= Pazin Decisions =

The Pazin Decisions (Pazinske odluke) or September Decisions were the decisions of the National Liberation Committee for Istria adopted in Pazin on 13 September 1943, and of the Assembly of Istrian People's Representatives on 26 September 1943, on the unification of Istria with Croatia.

==Background==

At the end of World War I, Austria-Hungary ceded Istria to the Italian Royal Army under the terms of the Armistice of Villa Giusti. At the Paris peace conference, Italy was among the winning powers, and obtained the suzerainty over Istria, according to the terms of the Treaty of Rapallo.

After Benito Mussolini's rise to power in 1922, Croats and Slovenes in Istria were exposed to a policy of forced Italianization and cultural suppression. The Italian government conducted a purge of Croats and Slovenes in the administration, judiciary, and education while closely monitoring all its potential opponents. In response to this, the organization TIGR, regarded as the first armed antifascist resistance group in Europe, was founded in 1927.

==Decision of 13 September==

After the capitulation of Italy on 8 September 1943, which was announced in Istria late in the afternoon of the same day, some people began removing fascist symbols from public buildings. On the next day, an uprising began in Istria and over the next few days around 8,600 Italian soldiers were disarmed. An estimated 10,000 Istrians participated in the uprising, and by 11 September they captured almost the entire peninsula except for Pula and Rijeka. The insurgents from the area of Croatian Istria also captured Izola and Koper in the Slovenian part of Istria, and advanced to Trieste.

On 13 September the National Liberation Committee of Istria, published a political manifesto with a decision to "join the motherland and proclaim unification with the rest of our Croatian brothers". The proclamation entitled "Istrian people!" states that "Istria is Croatian land and will remain Croatian" and that Istria was liberated by its own strength and by the will of the people.

After the uprising in Istria, on 19 September 1943, the Croatian Central Head-Quarter named an Operational Head-Quarter for Istria. Savo Vukelić was appointed commander, and Joža Skočilić was appointed political commissary. The Operational HQ arrived in Pazin on 23 September 1943. On 20 September 1943, ZAVNOH confirmed the Decision of the National Liberation Committee for Istria by adopting the Decision to annex Istria, Rijeka, Zadar and other occupied areas to Croatia.

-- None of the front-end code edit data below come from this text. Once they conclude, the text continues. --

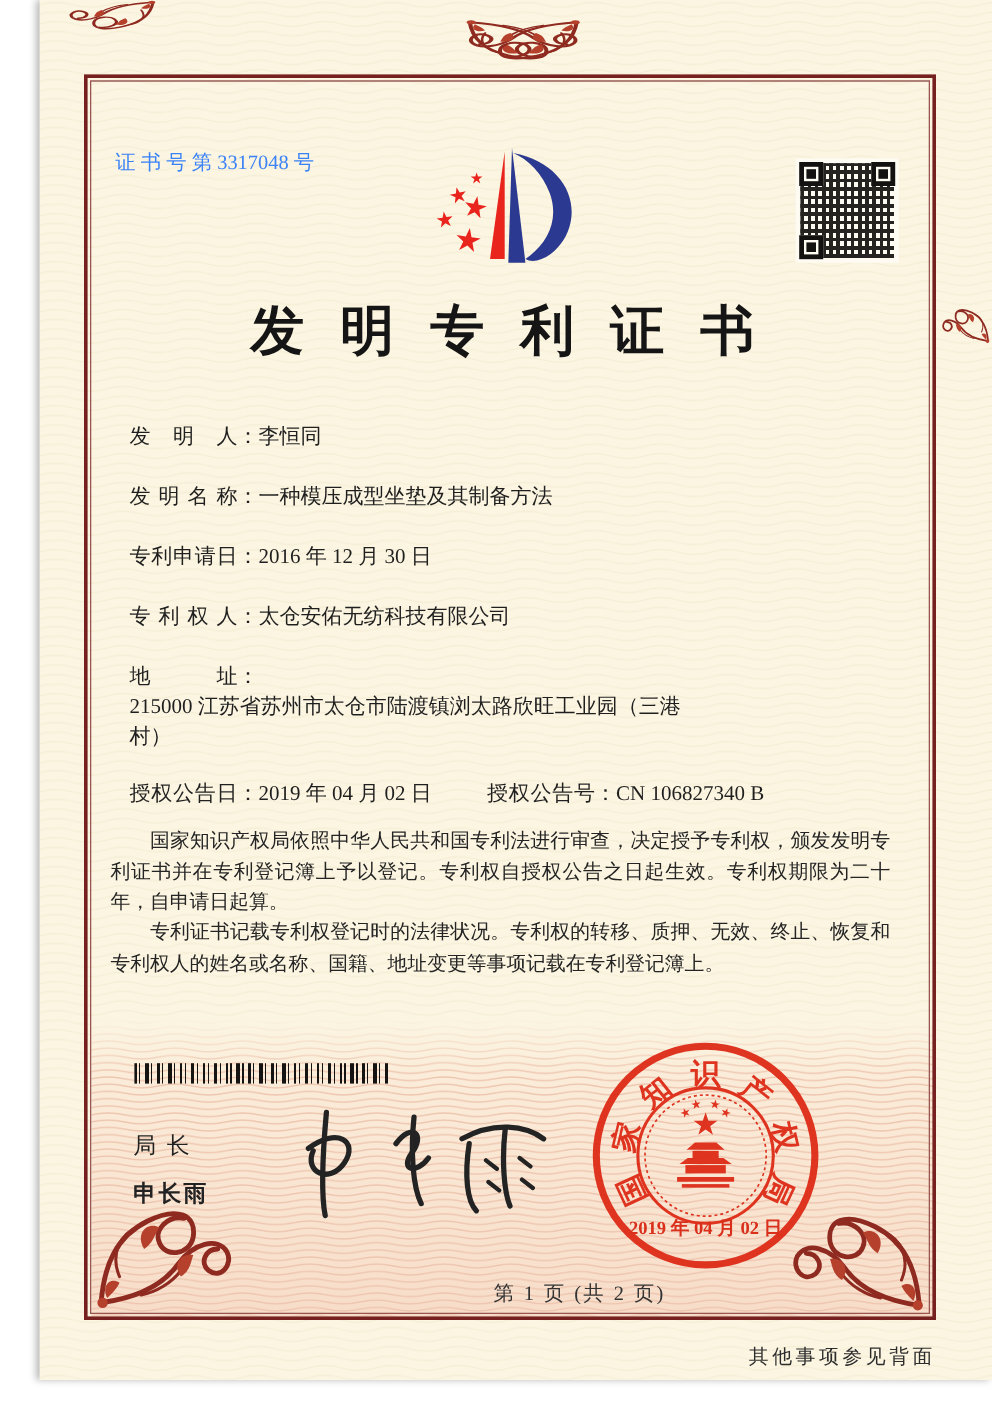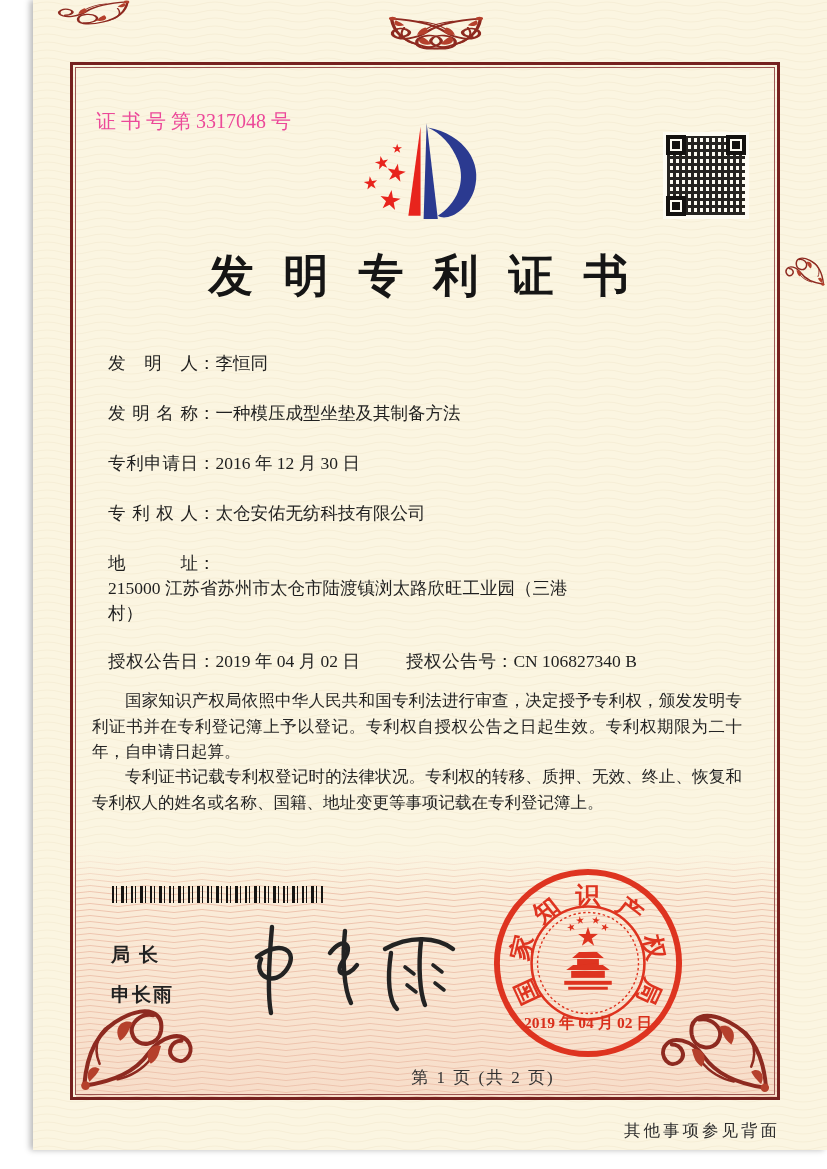--- a/index.html
+++ b/index.html
@@ -11,7 +11,7 @@
   .frame{position:absolute;left:70px;top:62px;width:704px;height:1032px;border:3px solid #76211f;z-index:3;pointer-events:none;}
   .frame-in1{position:absolute;inset:2px;border:1px solid #b5a59a;}
   .frame-in2{position:absolute;inset:2px;border:1px solid #9c5450;}
-  .cert-no{position:absolute;left:96px;top:108px;font-size:20px;color:#ec4899;z-index:5;}
+  .cert-no{position:absolute;left:96px;top:124px;font-size:17px;color:#3b82f6;z-index:5;}
   .logo{position:absolute;left:348px;top:102px;width:138px;height:124px;z-index:5;}
   .qr{position:absolute;left:663px;top:132px;width:86px;height:87px;background:#fdfbf2;z-index:5;}
   .qr-noise{position:absolute;inset:4px;opacity:.92;

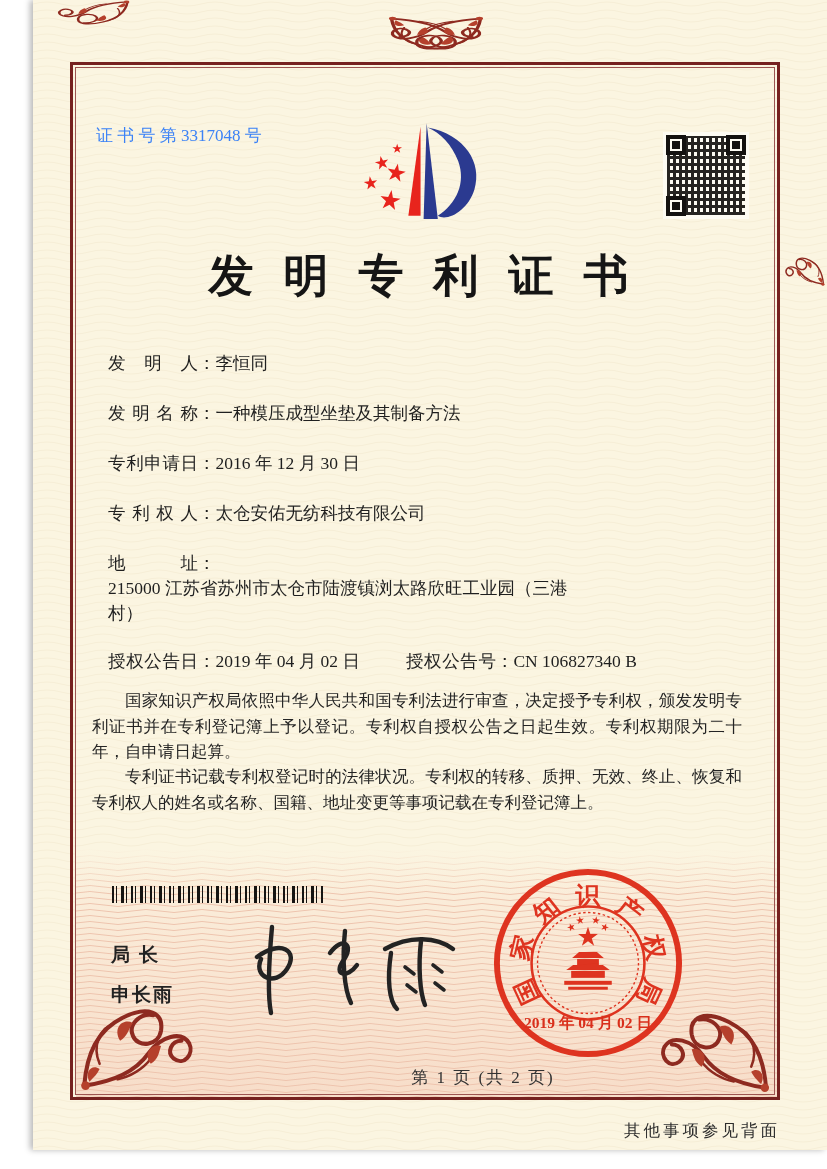--- a/index.html
+++ b/index.html
@@ -41,7 +41,7 @@
   .barcode{position:absolute;left:112px;top:886px;width:212px;height:17px;z-index:5;
     background:repeating-linear-gradient(90deg,#161412 0 2px,transparent 2px 4px,#161412 4px 5px,
       transparent 5px 9px,#161412 9px 12px,transparent 12px 14px,#161412 14px 15px,transparent 15px 19px);}
-  .signoff-title{position:absolute;left:111px;top:942px;font-size:19px;font-weight:bold;color:#222;
+  .signoff-title{position:absolute;left:111px;top:942px;font-size:19px;font-weight:normal;color:#222;
     letter-spacing:9px;z-index:5;font-family:"Liberation Sans","DejaVu Sans",sans-serif;}
   .signoff-name{position:absolute;left:111px;top:982px;font-size:19px;font-weight:bold;color:#222;
     letter-spacing:2px;z-index:5;font-family:Liberation Sans, sans-serif;}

==Decision of 26 September==

The Assembly of Istrian People's Representatives was held in Pazin on 25 and 26 September, at which a temporary Provincial National Liberation Committee for Istria was elected and the decision on secession from Italy and unification with Croatia was confirmed. Decisions were also made on the abolition of Italian fascist laws, on the change of forcibly Italianized surnames, names and toponyms, on the opening of Croatian schools, on the Croatian language in the church, on the recognition of national rights for the Italian minority in Istria, and on the return to Italy of Italians who had immigrated after 1918 in order to change the ethnic structure of Istria.

==Aftermath==

At the end of September 1943, Germany began Operation Volkenbruch, bringing in significant forces from Italy. In seven days of heavy fighting, around 2,500 insurgents were killed, along with many civilians, and the rebellion was stopped.

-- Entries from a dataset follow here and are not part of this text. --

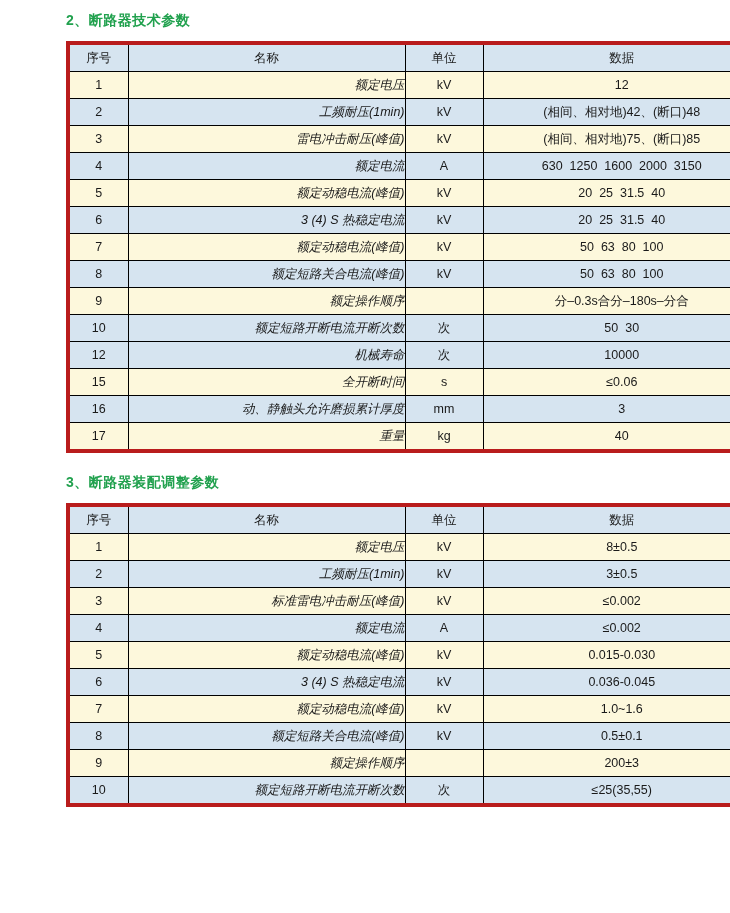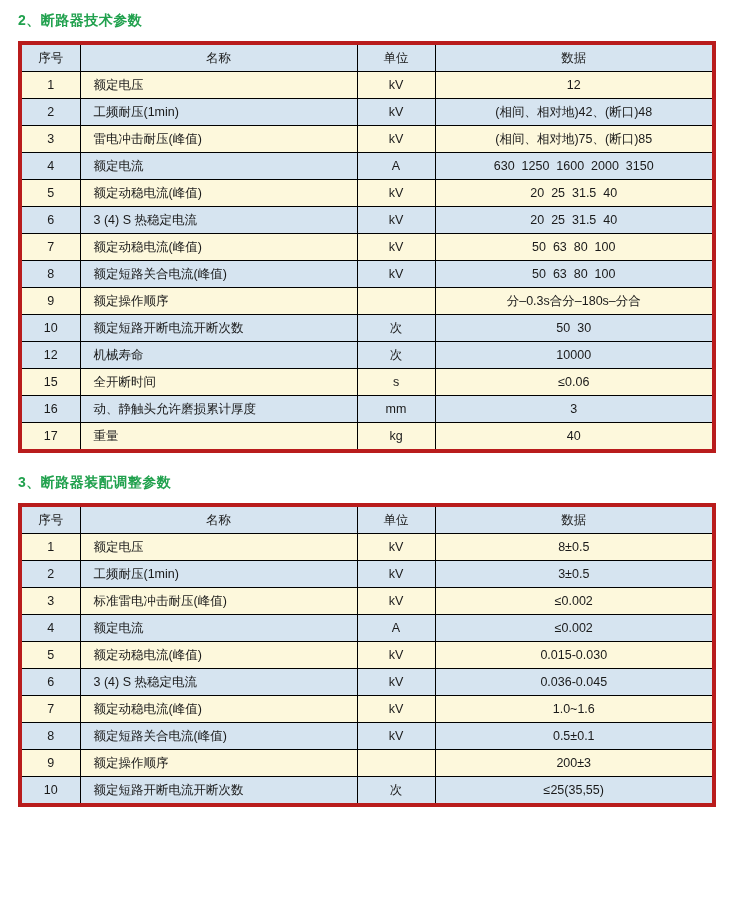--- a/index.html
+++ b/index.html
@@ -16,6 +16,7 @@
   }
   .page {
     padding: 6px 18px 0 18px;
+    margin-left: 48px;
   }
   .section-title {
     color: #21a14e;

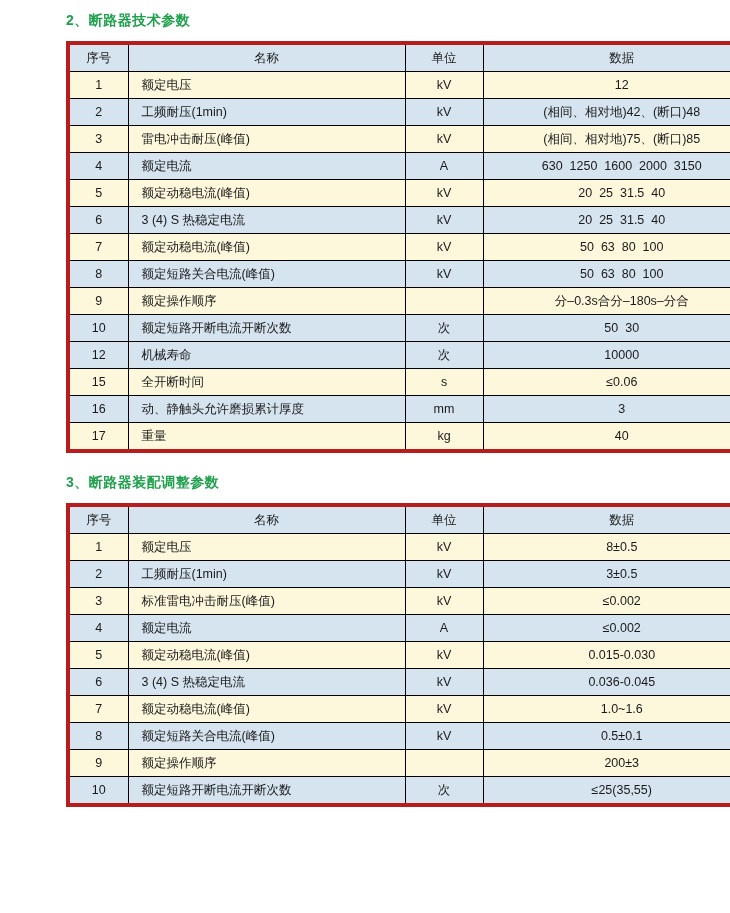--- a/index.html
+++ b/index.html
@@ -48,8 +48,9 @@
     overflow: hidden;
   }
   table.params td.col1 {
-    text-align: left;
-    padding-left: 13px;
+    text-align: right;
+    padding-left: 22px;
+    font-style: italic;
   }
   table.params thead th {
     background: #d6e4f0;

In October, the unification of Istria was confirmed at the second session of ZAVNOH in Plaški by the adoption of the Decision on the annexation of Istria, Rijeka, Zadar and other occupied regions to Croatia. In November, the acts of ZAVNOH were approved by AVNOJ at its Second Session in Jajce.

==Legacy==

In September 2005, the Croatian Parliament established 25 September as the Day of the Decision on the unification of Istria, Rijeka, Zadar and the islands with the Croatian mother country commemorating the Pazin Decisions.